**EXERCISE PROMPT:**
Everything from the line holding "none -> <div>BUDDHA" through the last line of the records should be repeated word for word, and pictures should be omitted.

**DATA FOR REVIEW:**

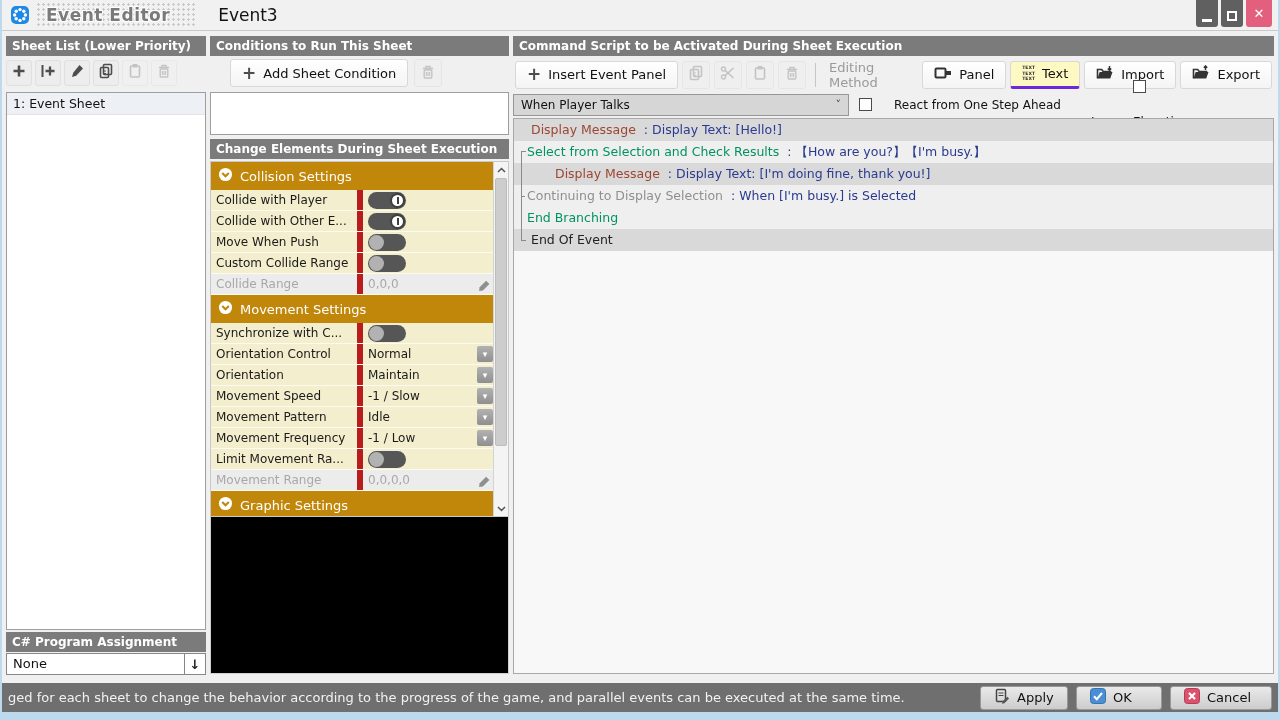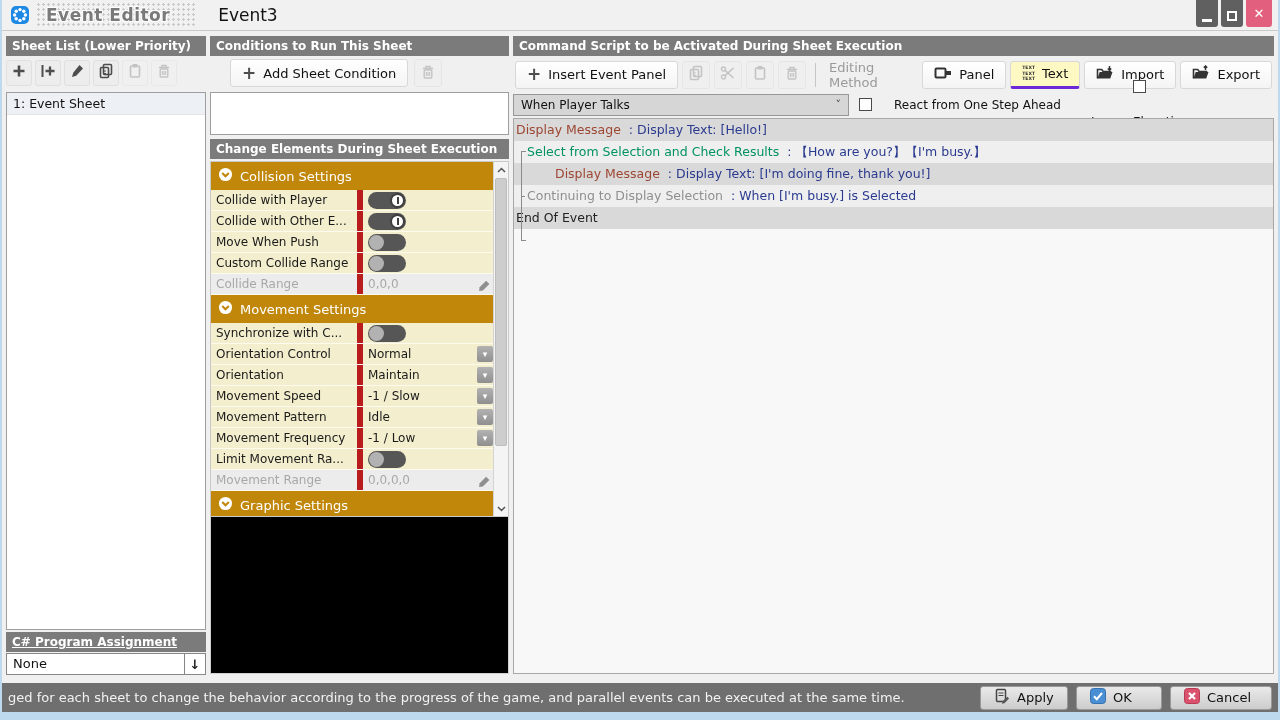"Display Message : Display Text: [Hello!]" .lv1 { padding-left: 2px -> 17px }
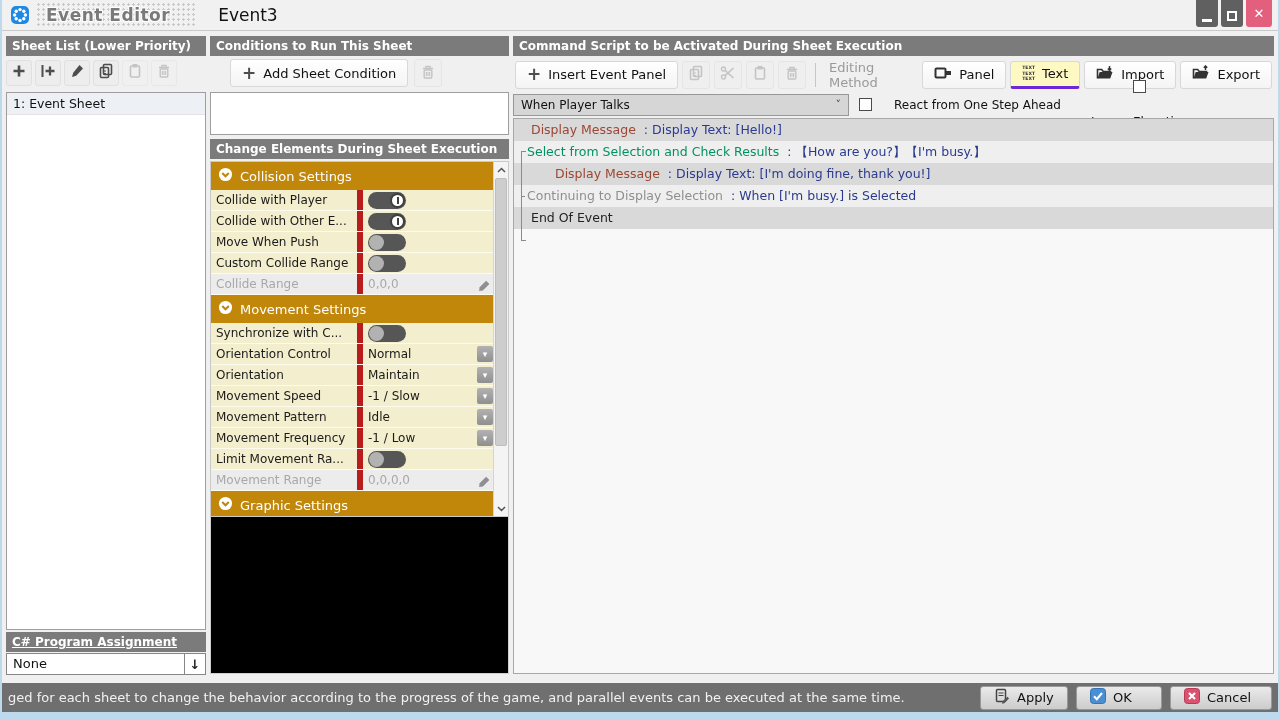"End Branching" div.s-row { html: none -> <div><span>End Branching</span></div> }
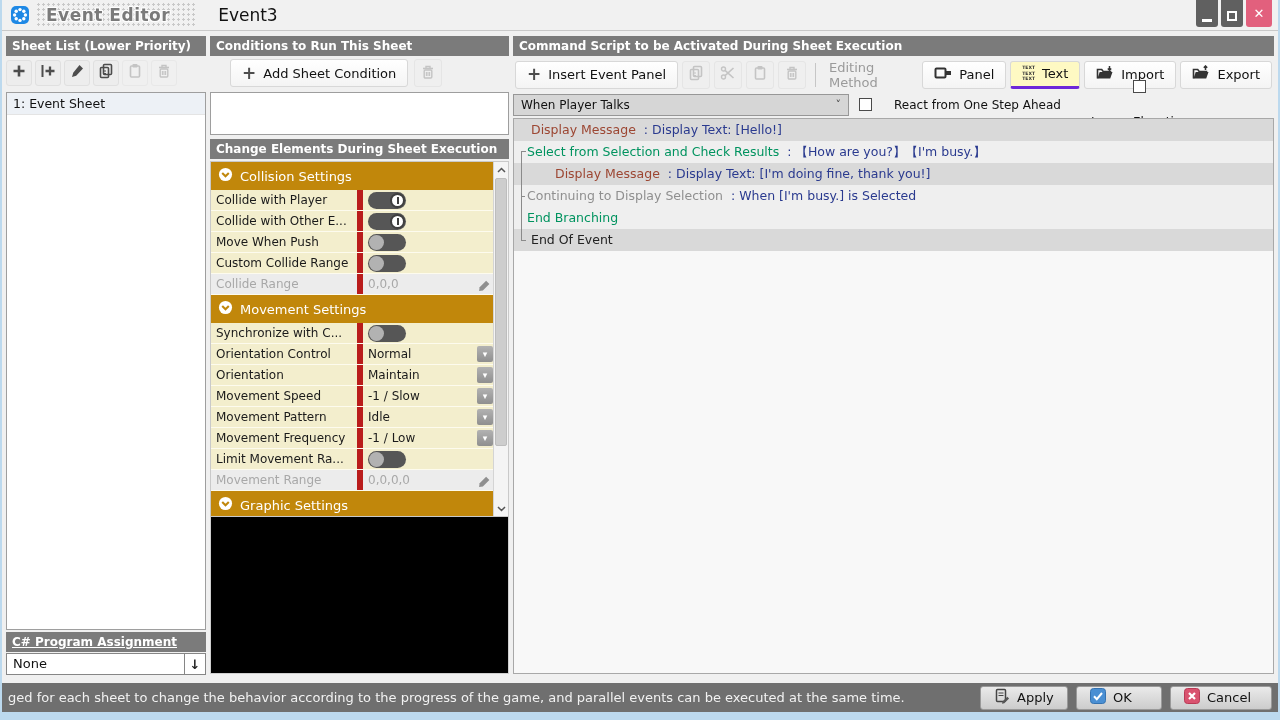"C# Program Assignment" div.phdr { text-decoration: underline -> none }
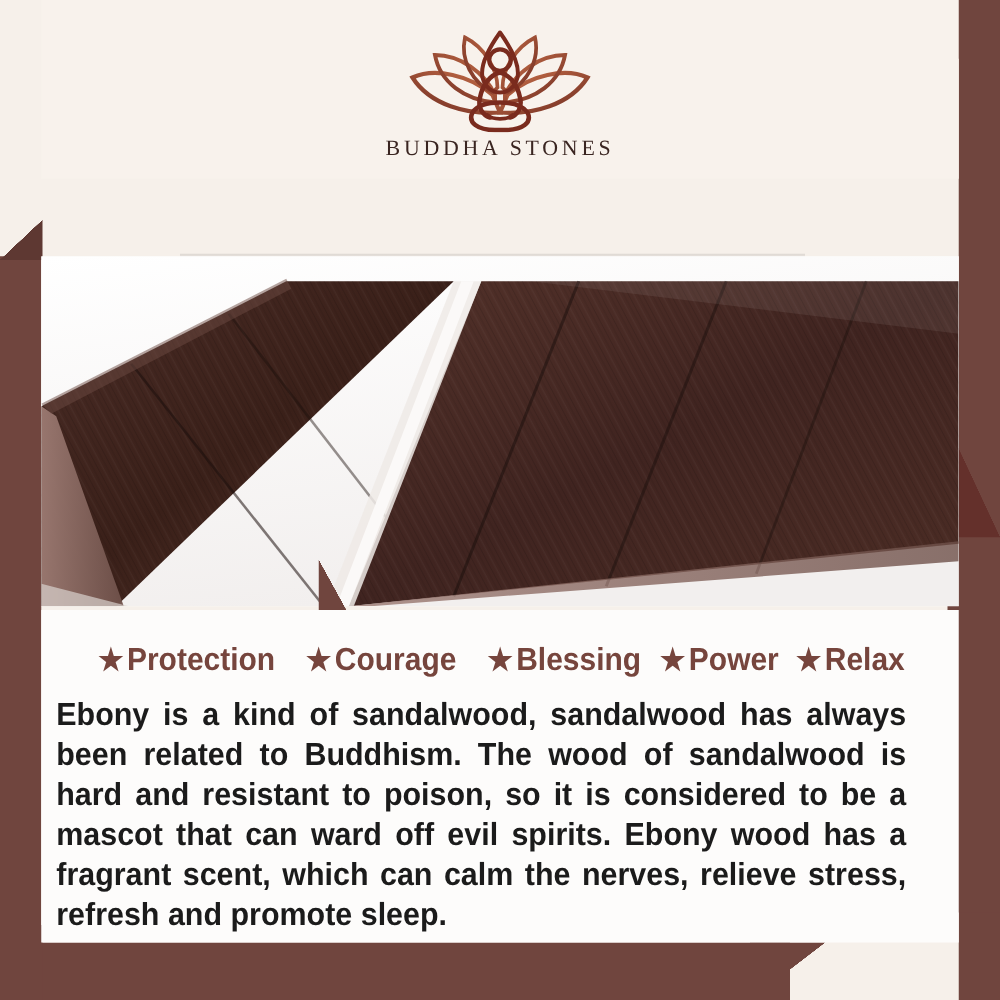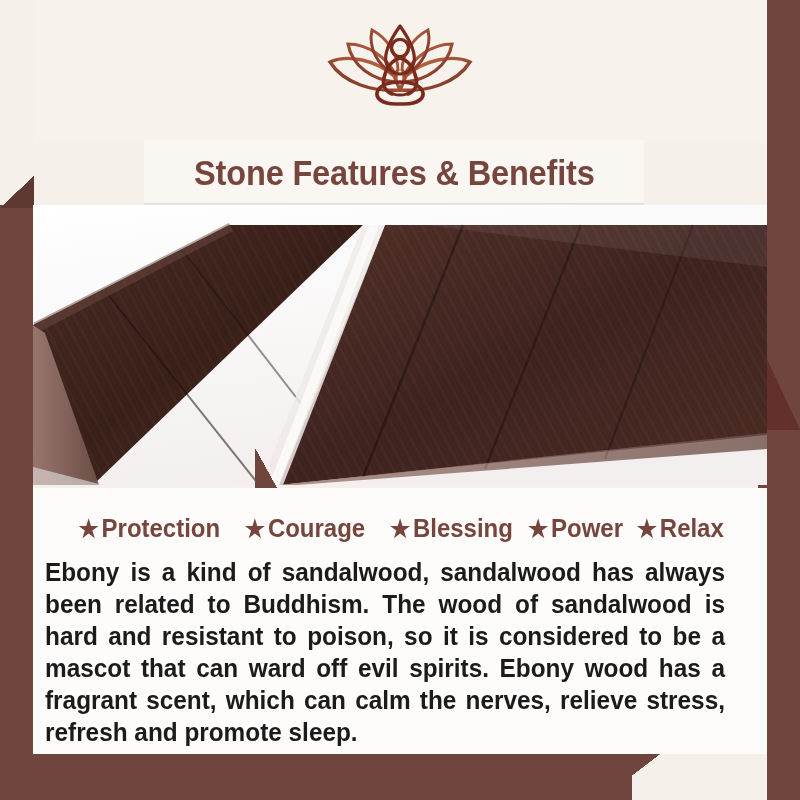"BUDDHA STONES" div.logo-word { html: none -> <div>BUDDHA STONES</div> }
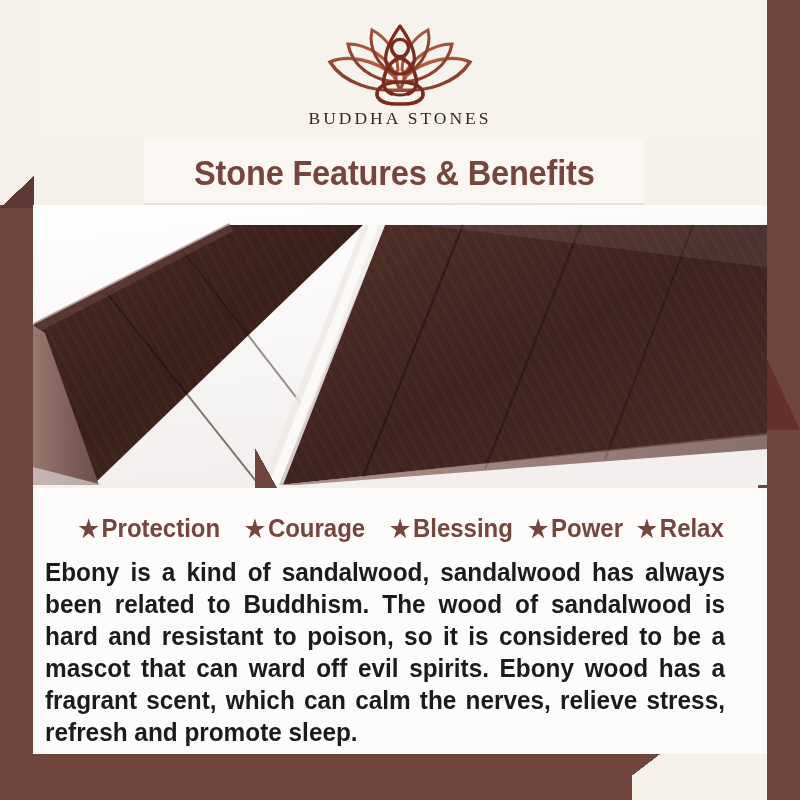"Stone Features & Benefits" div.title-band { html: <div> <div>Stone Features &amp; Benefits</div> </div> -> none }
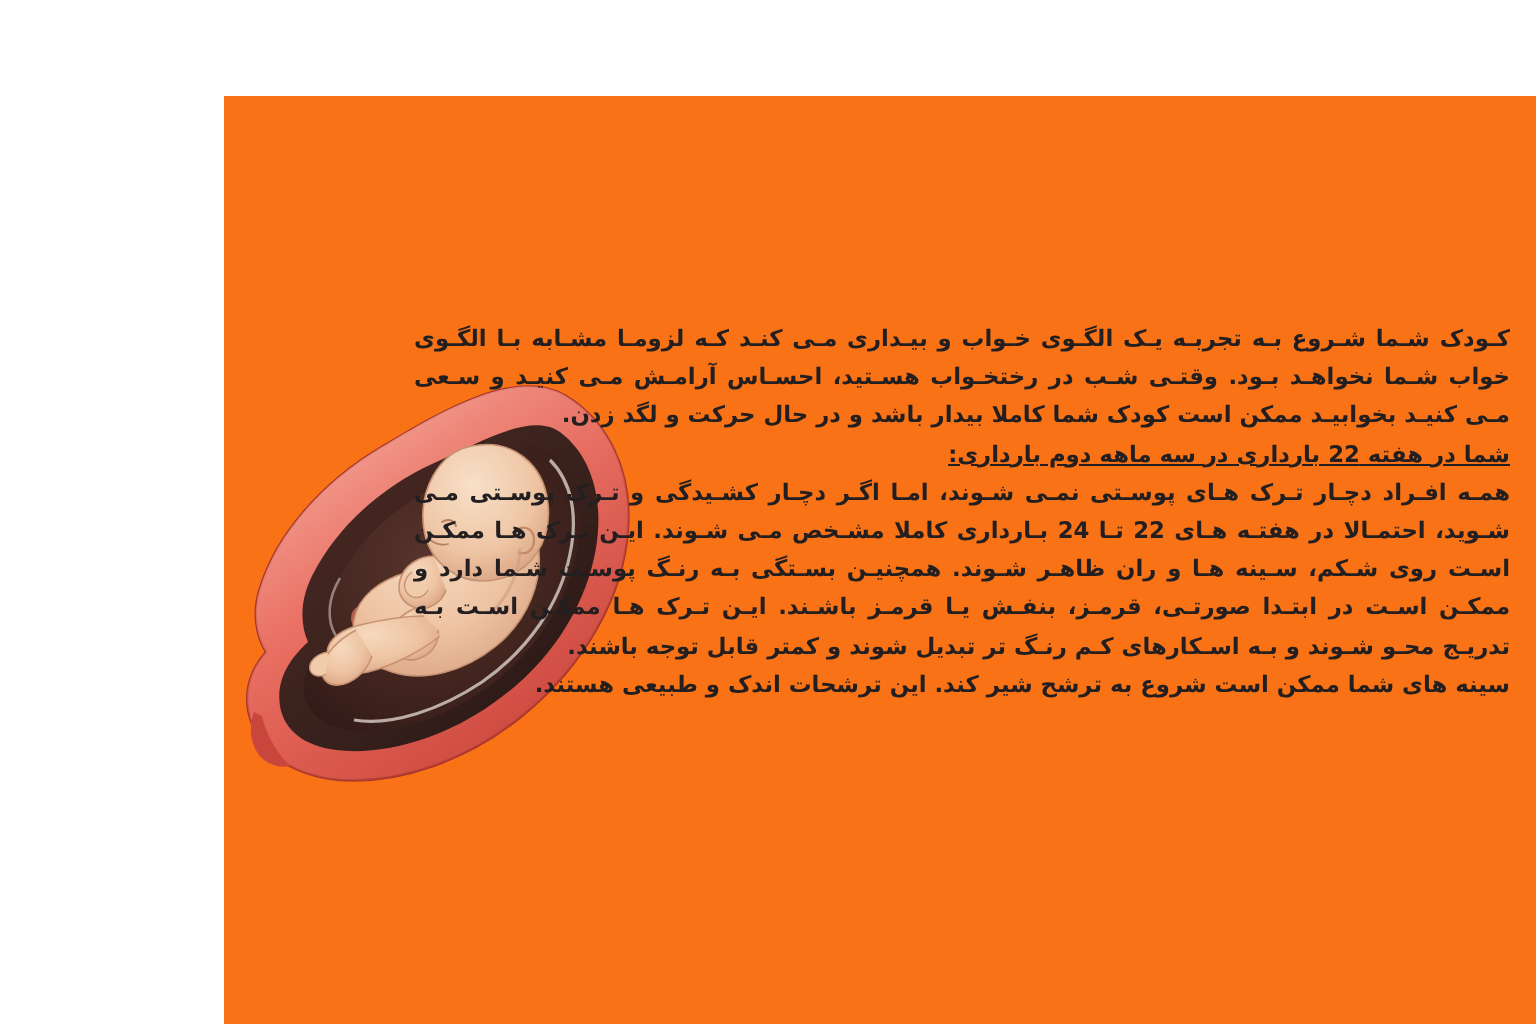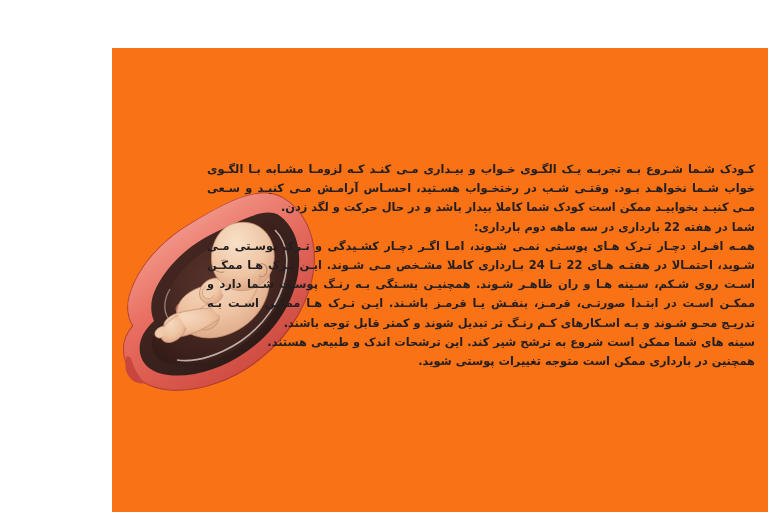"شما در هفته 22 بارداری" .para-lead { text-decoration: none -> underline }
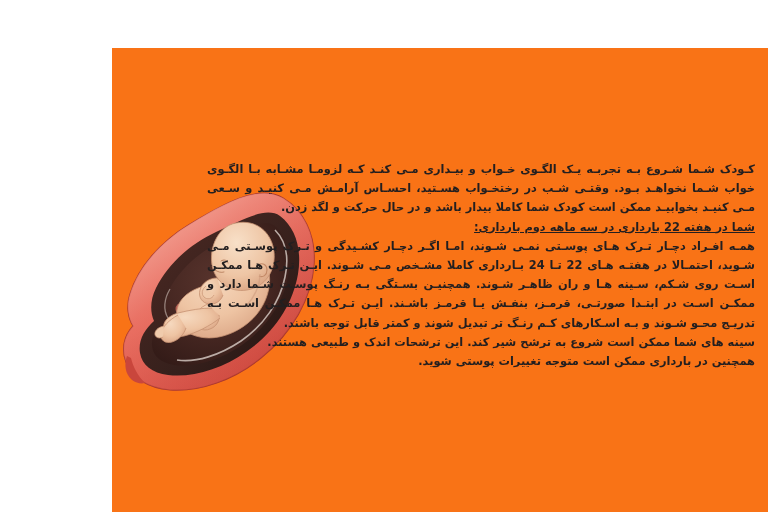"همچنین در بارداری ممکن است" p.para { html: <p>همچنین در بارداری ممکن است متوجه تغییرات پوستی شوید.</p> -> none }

**OUTPUT OF THE EXERCISE:**
"BUDDHA STONES" div.logo-word { html: none -> <div>BUDDHA STONES</div> }
"Stone Features & Benefits" div.title-band { html: <div> <div>Stone Features &amp; Benefits</div> </div> -> none }
"شما در هفته 22 بارداری" .para-lead { text-decoration: none -> underline }
"همچنین در بارداری ممکن است" p.para { html: <p>همچنین در بارداری ممکن است متوجه تغییرات پوستی شوید.</p> -> none }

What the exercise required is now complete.